EXERCISE AIM ▸ Please transcribe the data that follows exactly as given, leaving out every picture.

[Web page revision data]
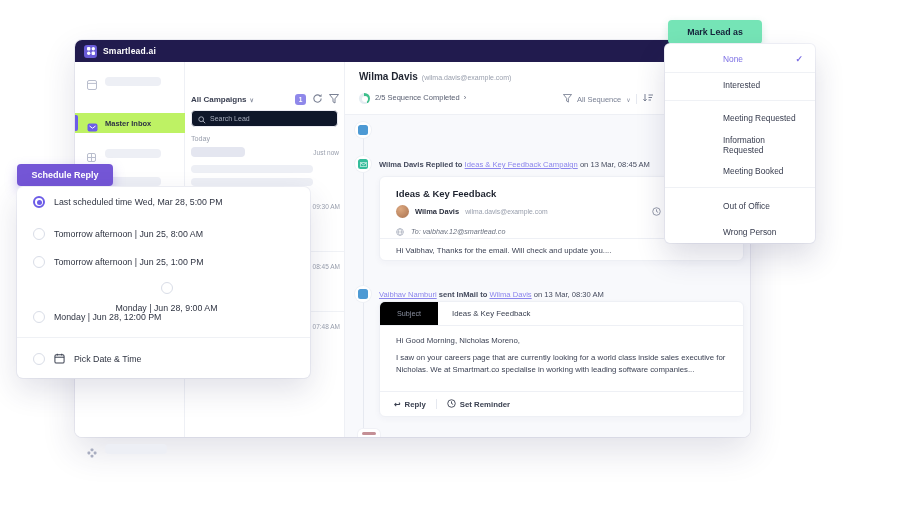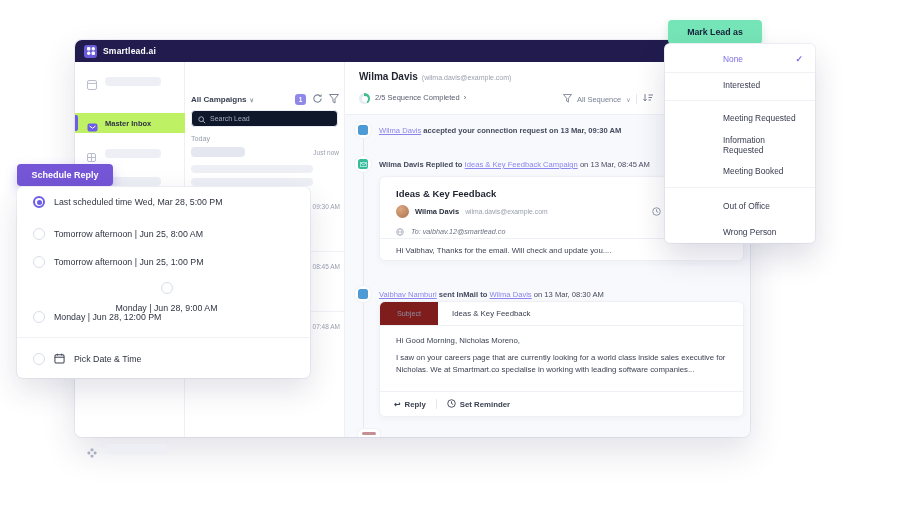--- a/index.html
+++ b/index.html
@@ -58,21 +58,21 @@
   .ev-b { font-weight:600; }
 
   .card { position:absolute; background:#ffffff; border:1px solid #eef0f5; border-radius:6px; box-shadow:0 2px 6px rgba(60,60,110,.04); }
   .card-title { font-size:9.5px; font-weight:700; color:#1f2430; }
   .from-name { font-size:7.5px; font-weight:600; color:#2a2f3e; }
   .from-email { font-size:6.8px; color:#9aa0ae; }
   .avatar { width:13px; height:13px; border-radius:50%; background:radial-gradient(circle at 35% 30%, #dca87f, #a9714f); }
   .to-line { font-size:7.2px; font-style:italic; color:#6b7280; }
   .body-text { font-size:7.8px; color:#3c4254; line-height:1.55; }
   .subject-row { position:absolute; left:0; top:0; right:0; height:24px; border-bottom:1px solid #eef0f5; display:flex; align-items:stretch; }
-  .subject-tab { width:58px; background:#7f1d1d; border-radius:5px 0 0 0; display:flex; align-items:center; justify-content:center;
+  .subject-tab { width:58px; background:#000000; border-radius:5px 0 0 0; display:flex; align-items:center; justify-content:center;
                  font-size:7.2px; color:#8a90a0; }
   .subject-val { display:flex; align-items:center; padding-left:14px; font-size:7.8px; color:#3a4050; }
   .card-footer { position:absolute; left:0; right:0; bottom:0; height:25px; border-top:1px solid #eef0f5; display:flex; align-items:center; padding-left:14px; gap:10px; }
   .foot-btn { display:flex; align-items:center; gap:4px; font-size:7.8px; font-weight:600; color:#3a4050; cursor:pointer; }
 
   
   #sched-btn { left:17px; top:164px; width:96px; height:22px; background:#7456d6; border-radius:4px; color:#fff;
                font-size:9px; font-weight:700; display:flex; align-items:center; justify-content:center;
                box-shadow:0 5px 12px rgba(116,86,214,.35); cursor:pointer; }
   #sched-panel { left:17px; top:187px; width:293px; height:191px; background:#ffffff; border-radius:6px;
@@ -242,24 +242,20 @@
                 <line x1="6.5" y1="7" x2="9" y2="7" stroke="#7a8194"></line>
               </svg>
           </span>
         </div>
       </div>
 
       <div class="timeline"></div>
 
       <div class="ev-ico-wrap" style="left:10px;top:60px;">
         <span class="ev-sq" style="background:#4d9ad4;"></span>
-      </div>
-      <div class="ev-text" style="left:34px;top:64px;">
-        <span class="ev-link">Wilma Davis</span>
-        <span class="ev-b">accepted your connection request on 13 Mar, 09:30 AM</span>
       </div>
 
       <div class="ev-ico-wrap" style="left:10px;top:94px;">
         <span class="ev-sq" style="background:#35bd9b;display:flex;align-items:center;justify-content:center;">
           <svg width="7" height="5" viewBox="0 0 7 5">
               <rect x="0.3" y="0.3" width="6.4" height="4.4" rx="0.8" fill="none" stroke="#fff" stroke-width="0.7"></rect>
               <polyline points="0.8,1 3.5,2.8 6.2,1" fill="none" stroke="#fff" stroke-width="0.7"></polyline>
             </svg>
         </span>
       </div>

ANSWER BOX ▸
--- a/index.html
+++ b/index.html
@@ -58,21 +58,21 @@
   .ev-b { font-weight:600; }
 
   .card { position:absolute; background:#ffffff; border:1px solid #eef0f5; border-radius:6px; box-shadow:0 2px 6px rgba(60,60,110,.04); }
   .card-title { font-size:9.5px; font-weight:700; color:#1f2430; }
   .from-name { font-size:7.5px; font-weight:600; color:#2a2f3e; }
   .from-email { font-size:6.8px; color:#9aa0ae; }
   .avatar { width:13px; height:13px; border-radius:50%; background:radial-gradient(circle at 35% 30%, #dca87f, #a9714f); }
   .to-line { font-size:7.2px; font-style:italic; color:#6b7280; }
   .body-text { font-size:7.8px; color:#3c4254; line-height:1.55; }
   .subject-row { position:absolute; left:0; top:0; right:0; height:24px; border-bottom:1px solid #eef0f5; display:flex; align-items:stretch; }
-  .subject-tab { width:58px; background:#7f1d1d; border-radius:5px 0 0 0; display:flex; align-items:center; justify-content:center;
+  .subject-tab { width:58px; background:#000000; border-radius:5px 0 0 0; display:flex; align-items:center; justify-content:center;
                  font-size:7.2px; color:#8a90a0; }
   .subject-val { display:flex; align-items:center; padding-left:14px; font-size:7.8px; color:#3a4050; }
   .card-footer { position:absolute; left:0; right:0; bottom:0; height:25px; border-top:1px solid #eef0f5; display:flex; align-items:center; padding-left:14px; gap:10px; }
   .foot-btn { display:flex; align-items:center; gap:4px; font-size:7.8px; font-weight:600; color:#3a4050; cursor:pointer; }
 
   
   #sched-btn { left:17px; top:164px; width:96px; height:22px; background:#7456d6; border-radius:4px; color:#fff;
                font-size:9px; font-weight:700; display:flex; align-items:center; justify-content:center;
                box-shadow:0 5px 12px rgba(116,86,214,.35); cursor:pointer; }
   #sched-panel { left:17px; top:187px; width:293px; height:191px; background:#ffffff; border-radius:6px;
@@ -242,24 +242,20 @@
                 <line x1="6.5" y1="7" x2="9" y2="7" stroke="#7a8194"></line>
               </svg>
           </span>
         </div>
       </div>
 
       <div class="timeline"></div>
 
       <div class="ev-ico-wrap" style="left:10px;top:60px;">
         <span class="ev-sq" style="background:#4d9ad4;"></span>
-      </div>
-      <div class="ev-text" style="left:34px;top:64px;">
-        <span class="ev-link">Wilma Davis</span>
-        <span class="ev-b">accepted your connection request on 13 Mar, 09:30 AM</span>
       </div>
 
       <div class="ev-ico-wrap" style="left:10px;top:94px;">
         <span class="ev-sq" style="background:#35bd9b;display:flex;align-items:center;justify-content:center;">
           <svg width="7" height="5" viewBox="0 0 7 5">
               <rect x="0.3" y="0.3" width="6.4" height="4.4" rx="0.8" fill="none" stroke="#fff" stroke-width="0.7"></rect>
               <polyline points="0.8,1 3.5,2.8 6.2,1" fill="none" stroke="#fff" stroke-width="0.7"></polyline>
             </svg>
         </span>
       </div>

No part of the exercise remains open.